Schwarzhorn Begehung – mein 1. Klettersteig

Lauter Premieren haben mich auf diesem Kurztrip nach Grindelwald erwartet:

  • 1. Fahrt mit dem neuen Bus
  • 1. Mal Vorstiegklettern
  • 1. Mal alleine abseilen
  • 1. Mal Klettersteig


Freitag Mittag ging es also los, mit unserem neuen Bus, Richtung Grindelwald. Trotz Ferienbeginn kamen wir ohne Stau nach 2,5 Stunden in Grindelwald an. Der Campingplatz liegt wunderschön am Fuße des Eigers und bietet ein grandioses Panorama. 

Kurz nach der Ankunft ging es zum Einklettern an eine kleine Wand. Dort erwarteten uns Routen im 3 – 4er Bereich, perfekt zum Technik üben.

 

Samstag wollten wir früh los, um möglichst viel Tag für unsere Schwarzhornbegehung zu haben, wurden aber durch Regen und Gewitter aufgehalten. Nach etwas Abwarten und aktivem Verfolgen des Wetterradards, entschlossen wir uns dennoch mit der Bahn hochzufahren und einmal zum Einstieg zu laufen.
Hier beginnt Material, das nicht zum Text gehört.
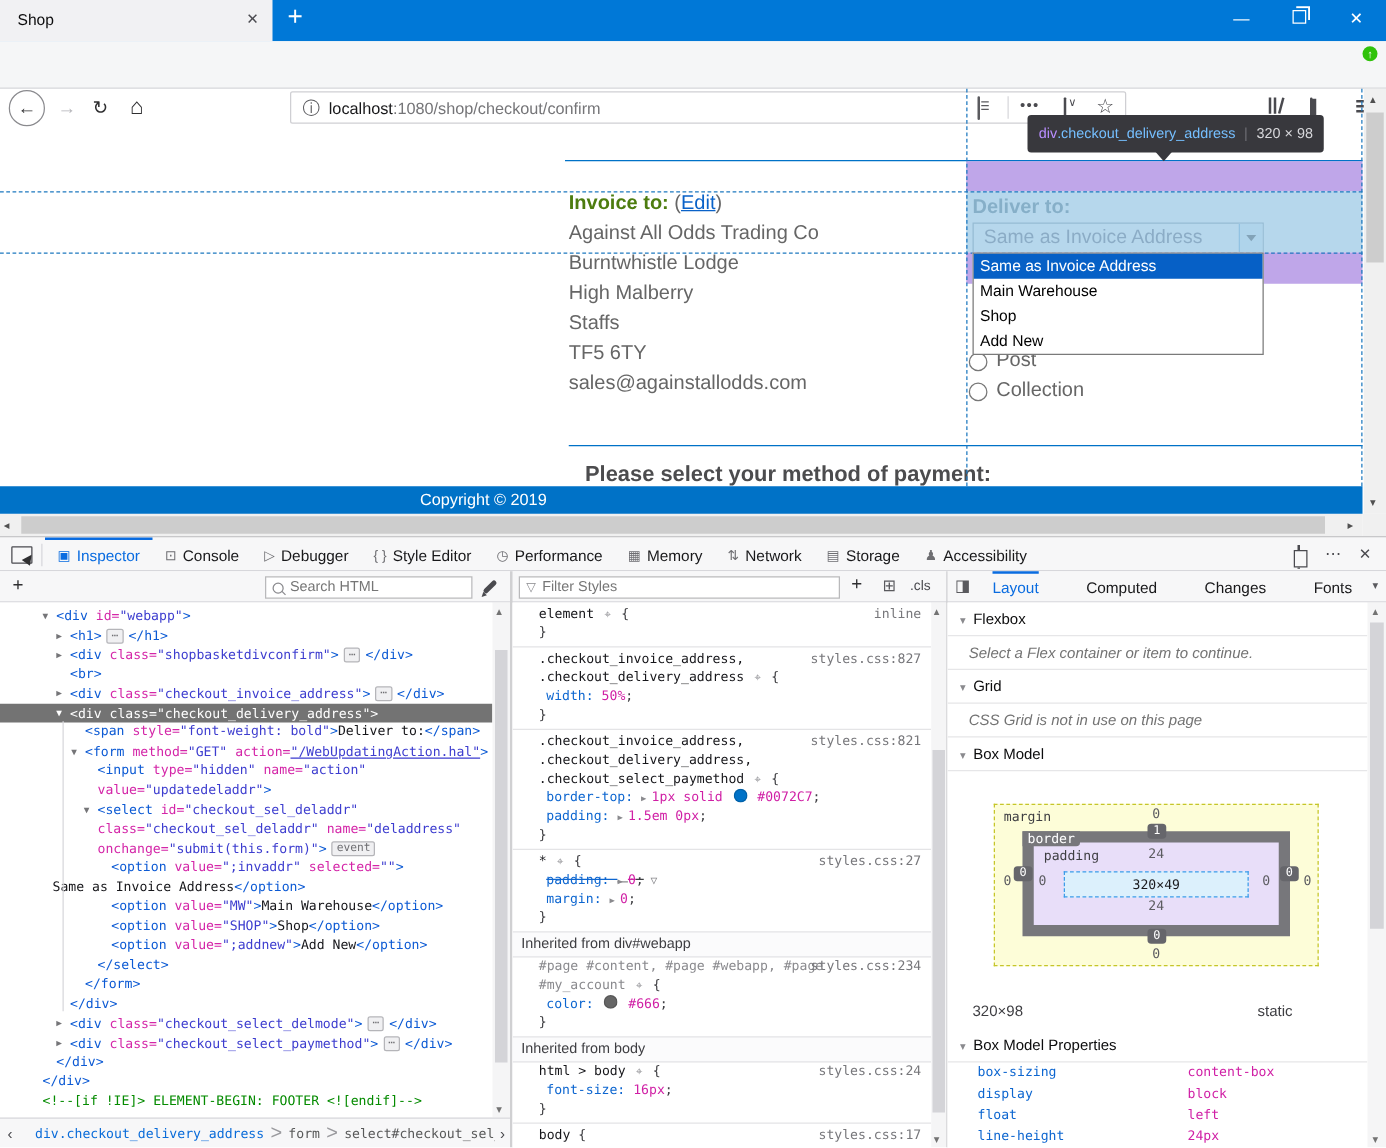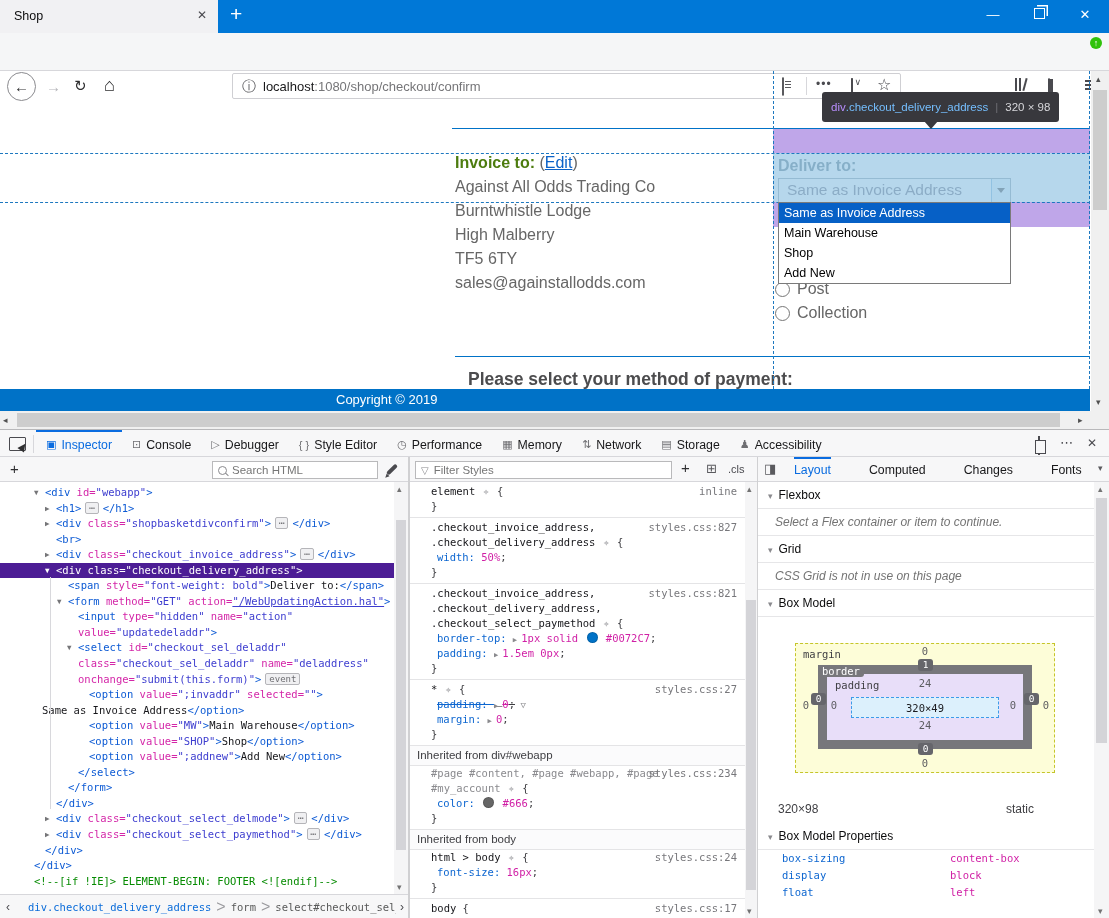--- a/index.html
+++ b/index.html
@@ -92,21 +92,21 @@
   .stab.act{color:#0a6ce0;border-top-color:#0a6ce0}
   .mono{font-family:"DejaVu Sans Mono","Liberation Mono",monospace;font-size:10.5px}
   
   .mkpanel{left:0;top:482px;width:394px;height:412px;overflow:hidden;background:#fff;padding-top:3px;box-sizing:border-box}
   .ml{height:15.55px;line-height:15.5px;white-space:nowrap}
   .ml span.a{display:inline-block;width:11px;margin-left:-11px;color:#757578;font-size:7.5px;vertical-align:1px}
   .ml .t{color:#0c5ad4}.ml .n{color:#d426a8}.ml .v{color:#3d3dcf}.ml .x{color:#16161a}
   .ml .k{color:#3d3dcf;text-decoration:underline}.ml .m{color:#058b00}
   .ml .e,.ml .b{display:inline-block;border:1px solid #b5b5b9;background:#f0f0f2;color:#6e6e72;border-radius:2px;
       padding:0 3px;margin:0 4px;font-size:9px;line-height:10px;vertical-align:1px}
-  .ml.sel{background:#4c1d95}
+  .ml.sel{background:#737373}
   .ml.sel span{color:#fff !important}
   .mguide{left:50px;top:577px;width:1px;height:232px;background:#d8d8dc;z-index:1}
   .divider{background:#d0d0d2}
   
   .rpanel{left:410px;top:482px;width:335px;height:436px;overflow:hidden;background:#fff;padding-top:2px;box-sizing:border-box}
   .rl{position:relative;height:15px;line-height:15px;padding-left:21px;white-space:nowrap}
   .rl.ind{padding-left:27px}
   .rl.sep{border-top:1px solid #e4e4e6;margin-top:3px;padding-top:2px}
   .rh{height:19px;line-height:19px;border-top:1px solid #e4e4e6;border-bottom:1px solid #e4e4e6;background:#fbfbfc;
       color:#3e3e42;font-family:"Liberation Sans",sans-serif;font-size:11.5px;padding-left:7px;margin-top:3px}
@@ -182,20 +182,21 @@
 </div>
 <span class="abs badge-up">↑</span>
 
 
 <div class="abs pagetext" style="left:455px;top:151px">
   <div><span class="bold">Invoice to:</span><span> (</span><a class="editlink">Edit</a><span>)</span></div>
   <div>
       <div>Against All Odds Trading Co</div>
       <div>Burntwhistle Lodge</div>
       <div>High Malberry</div>
+      <div>Staffs</div>
       <div>TF5 6TY</div>
       <div>sales@againstallodds.com</div>
     </div>
 </div>
 <div class="abs pagetext bold" style="left:778px;top:154px;color:#55707f">Deliver to:</div>
 <div class="abs selectbox">
   <span class="val">Same as Invoice Address</span>
   <span class="selarrow">
       <span class="tri-down"></span>
     </span>
@@ -705,20 +706,24 @@
     <div class="bprow mono">
       <span class="bn">display</span>
       <span class="bv">block</span>
     </div>
 
     <div class="bprow mono">
       <span class="bn">float</span>
       <span class="bv">left</span>
     </div>
 
+    <div class="bprow mono">
+      <span class="bn">line-height</span>
+      <span class="bv">24px</span>
+    </div>
 
   </div>
 </div>
 <div class="abs sbtrack" style="left:1094px;top:482px;width:15px;height:436px;background:#f5f5f6">
   <span class="abs sbarr" style="left:4px;top:2px;color:#737373">▴</span>
   <div class="abs" style="left:2px;top:16px;width:11px;height:245px;background:#d4d4d8"></div>
   <span class="abs sbarr" style="left:4px;top:424px;color:#737373">▾</span>
 </div>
Von der Bergbahn aus läuft man ca. 1,5h zum Einstieg; erst auf einem flacheren Murmeltierpfad (ja, es gab dort dutzende Murmeltiere), dann auf steilem Gelände über Schnee und Geröll. Es regnete durchgehend bis wir kurz unterhalb des Einstiegs ankamen. Meine drei Kameraden wollten den Klettersteig nicht machen, also kehrten wir um. Wieder am Murmeltierpfad angekommen, kamen uns zwei Bergsteiger entgegen, die den Klettersteig auf jeden Fall machen wollten. Ich entschloss mich mitzugehen und somit wieder den Aufstieg zum Klettersteig hochzugehen.

Es regnete immer noch.

Der erste Teil des Klettersteigs war relativ einfach und wir kamen gut vorwärts. Kurz vor den ersten Kletterpassagen zog eine Nebelfront über den Kamm und die Sicht verschlechterte sich dramatisch. Der erste Leiterblock kostete mich etwas Überwindung, da die Aluleitern und meine Handschuhe patschnass waren und die Sicht sich auf wenige Meter reduzierte. Beim zweiten Anlauf kam ich mit zittrigen Knien oben an. Dort verschlechterte sich das Wetter abermals und es gab zwischenzeitlich ein Donnern in der Ferne zu hören. Auf dem rutschigen Kamm sitzend warteten wir ein paar Minuten ab und beschlossen dann die Flucht nach vorne zu wagen. 

 

Der zweite Leiterblock ging dann bereits etwas routinierter und trotz größerem Abstand kam ich gut hoch. Dann ging es auf schiefen Platten immer am Abgrund entlang weiter, gefolgt von diversen Kletterpassagen; stets den Kamm hoch. Nach weiteren ca. 200 Höhenmetern erreichten wir den Gipfel bei 7°C und fiesem Wind. Kurz ein paar Fotos und runter ging es auf der entgegengesetzten Seite. 

 

Der Abstieg war kniffliger als erwartet. Immer wieder gab es ungesicherte, ausgesetzte Stellen, die durch die Nässe nicht ohne waren. Der letzte spannendere Teil ging über einen Gletscher und dann wieder zurück Richtung Station. Zum Schluss musste ich rennen (meine beiden Begleiter hatten sich zwischenzeitlich für einen anderen Weg entschieden), um die letzte Bahn nach unten zu bekommen.

 

Auf den letzten Metern hörte der Regen auf.

Völlig durchnässt und völlig zufrieden erreichte ich nach 7h Wanderung den Campingplatz.

 

 

Sonntag ging der Tag gemütlich los und war nur noch von Zusammenpacken und Heimfahrt geprägt, die dann ebenfalls geschmeidige 2,5h benötigte.